Ceph uses the replicated pools by default, meaning the Ceph copies every object from a primary OSD node to one or more secondary OSDs.

The erasure-coded pools reduces the amount of disk space required to ensure data durability but it is computationally a bit more expensive than replication.

Erasure coding is a method of storing an object in the Ceph storage cluster durably where the erasure code algorithm breaks the object into data chunks (k) and coding chunks (m), and stores those chunks in different OSDs.

In the event of the failure of an OSD, Ceph retrieves the remaining data (k) and coding (m) chunks from the other OSDs and the erasure code algorithm restores the object from those chunks.

Erasure coding uses storage capacity more efficiently than replication. The n-replication approach maintains n copies of an object (3x by default in Ceph), whereas erasure coding maintains only k + m chunks. For example, 3 data and 2 coding chunks use 1.5x the storage space of the original object.

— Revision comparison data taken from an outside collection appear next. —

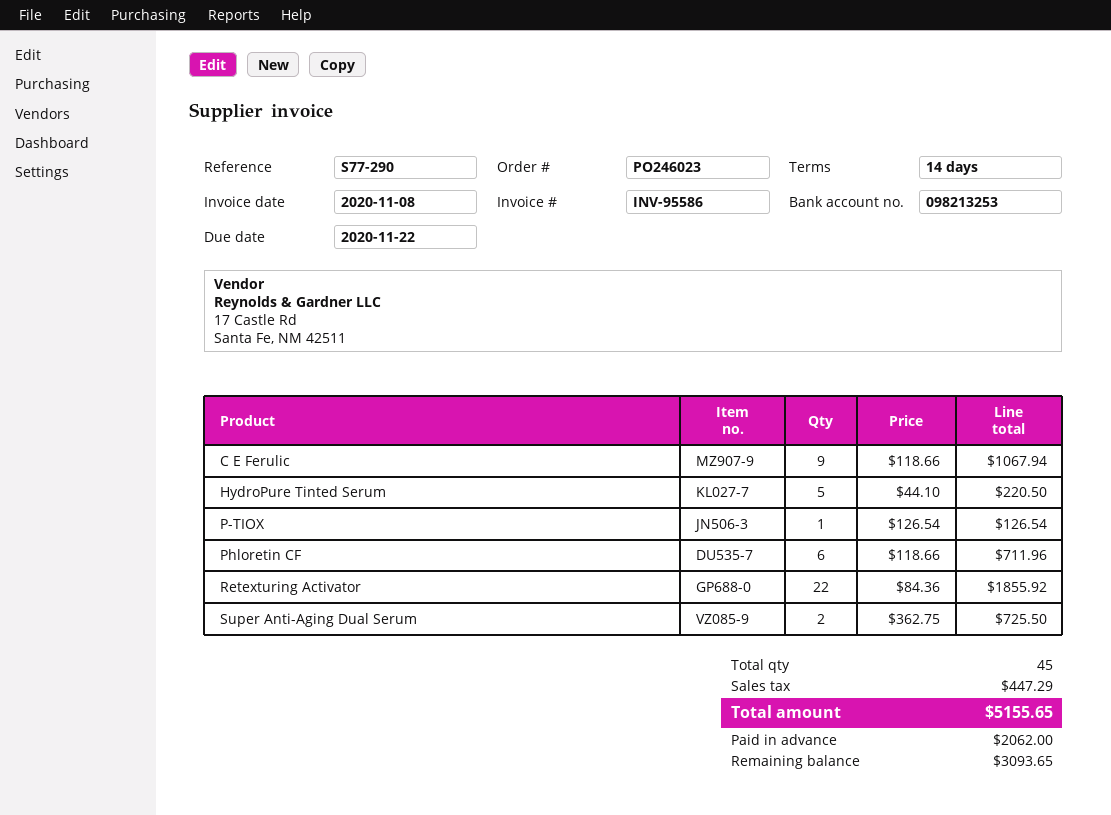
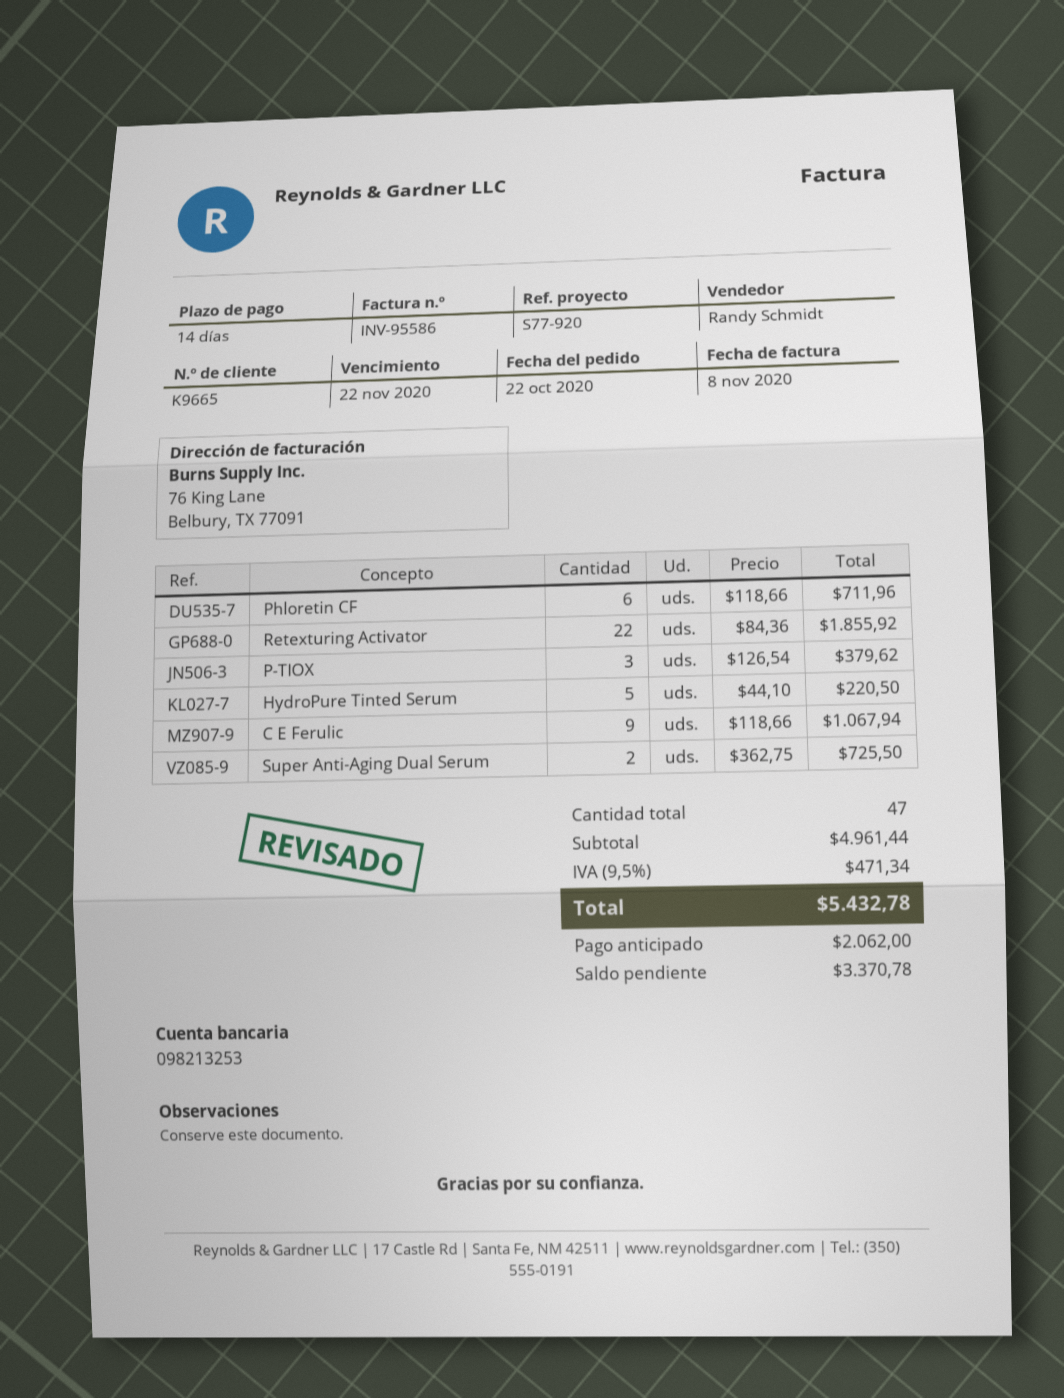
reference: S77-290 -> S77-920
P-TIOX: 1 x 126.54 = 126.54 -> 3 x 126.54 = 379.62
total quantity: 45 -> 47
tax: 447.29 -> 471.34
total: 5155.65 -> 5432.78
balance: 3093.65 -> 3370.78

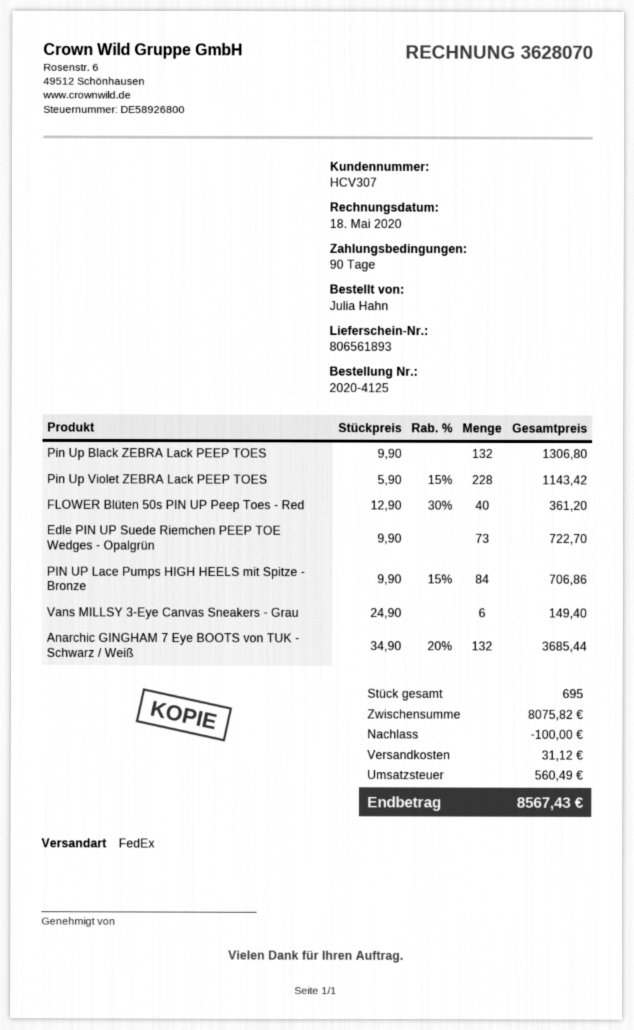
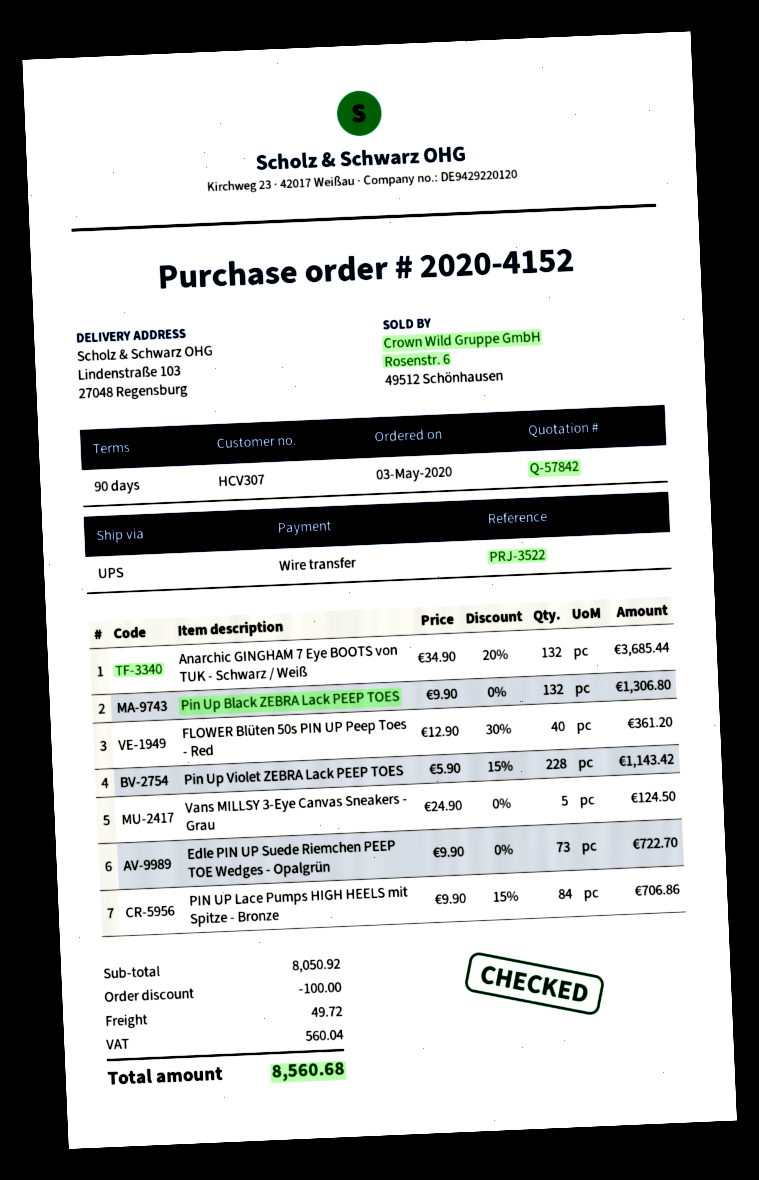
order number: 2020-4125 -> 2020-4152
shipping method: FedEx -> UPS
Vans MILLSY 3-Eye Canvas Sneakers - Grau: 6 x 24.90 = 149.40 -> 5 x 24.90 = 124.50
subtotal: 8075.82 -> 8050.92
shipping: 31.12 -> 49.72
tax: 560.49 -> 560.04
total: 8567.43 -> 8560.68

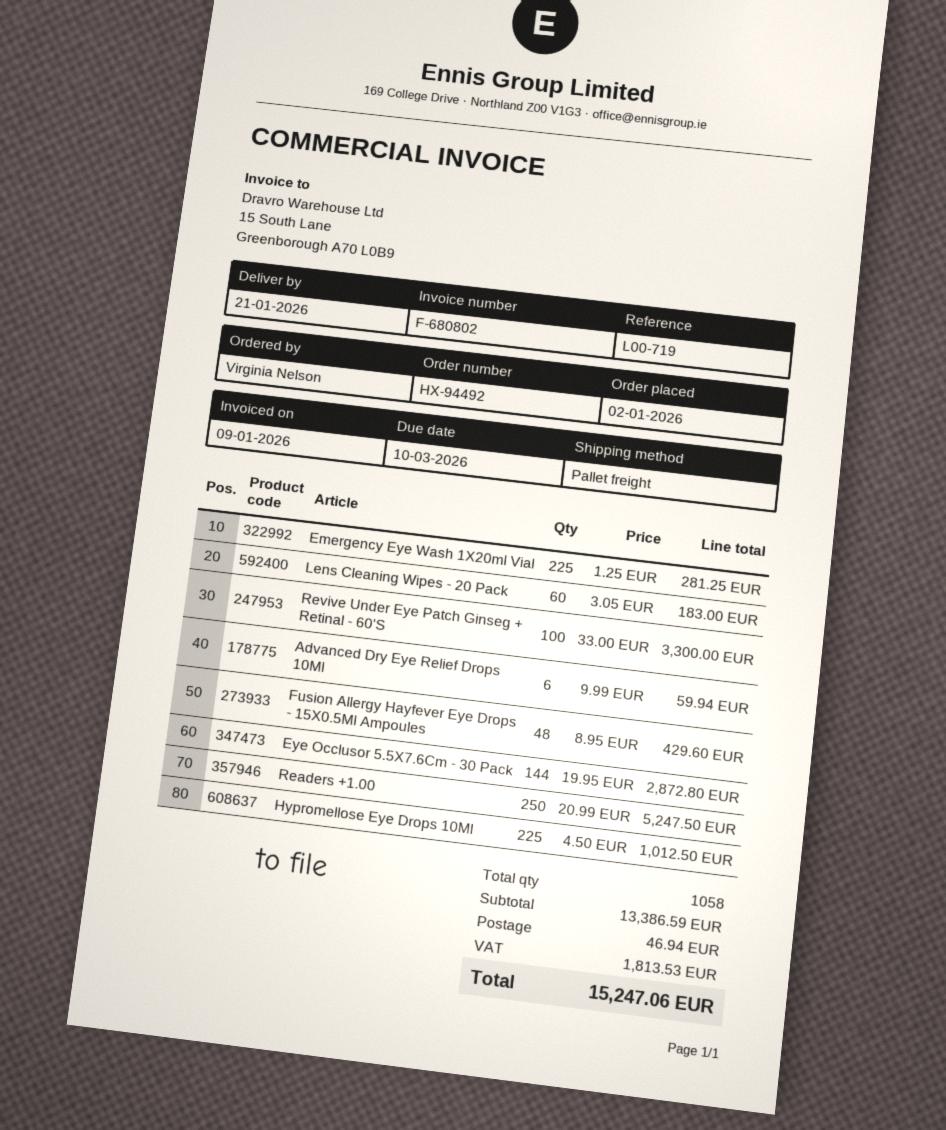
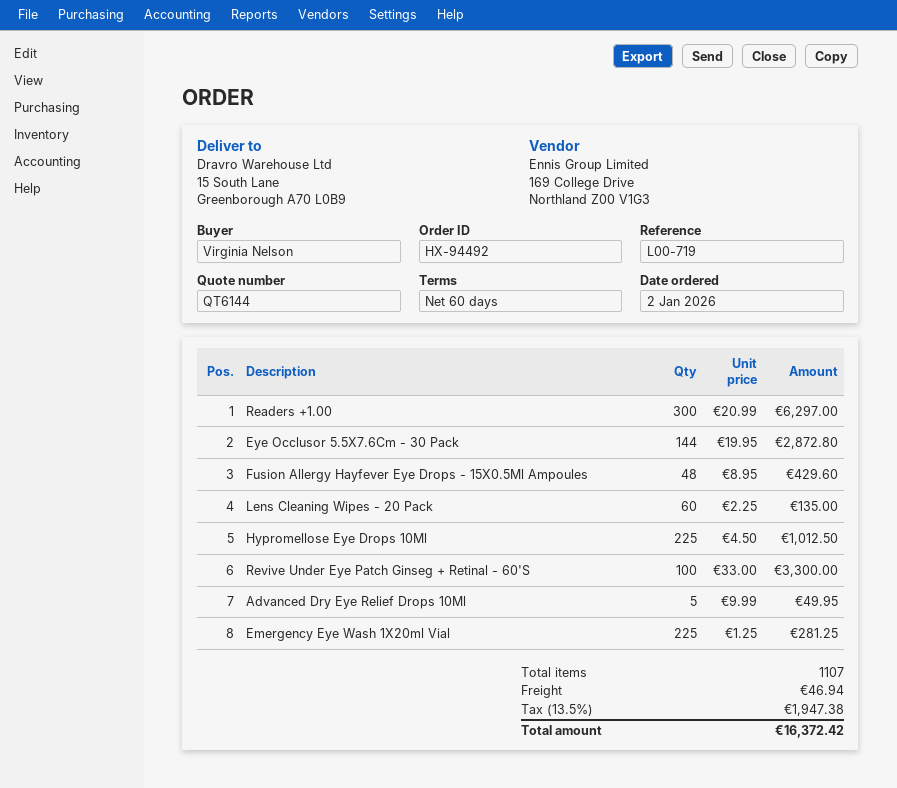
Lens Cleaning Wipes - 20 Pack: 60 x 3.05 = 183.00 -> 60 x 2.25 = 135.00
Advanced Dry Eye Relief Drops 10Ml: 6 x 9.99 = 59.94 -> 5 x 9.99 = 49.95
Readers +1.00: 250 x 20.99 = 5247.50 -> 300 x 20.99 = 6297.00
total quantity: 1058 -> 1107
tax: 1813.53 -> 1947.38
total: 15247.06 -> 16372.42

While erasure coding uses less storage overhead than replication, the erasure code algorithm uses more RAM and CPU than replication when it accesses or recovers objects. Erasure coding is advantageous when data storage must be durable and fault tolerant, but do not require fast read performance (for example, cold storage, historical records, and so on).

For the mathematical and detailed explanation on how erasure code works in Ceph, see the Erasure Coded I/O section in the Architecture Guide for Red Hat Ceph Storage 3.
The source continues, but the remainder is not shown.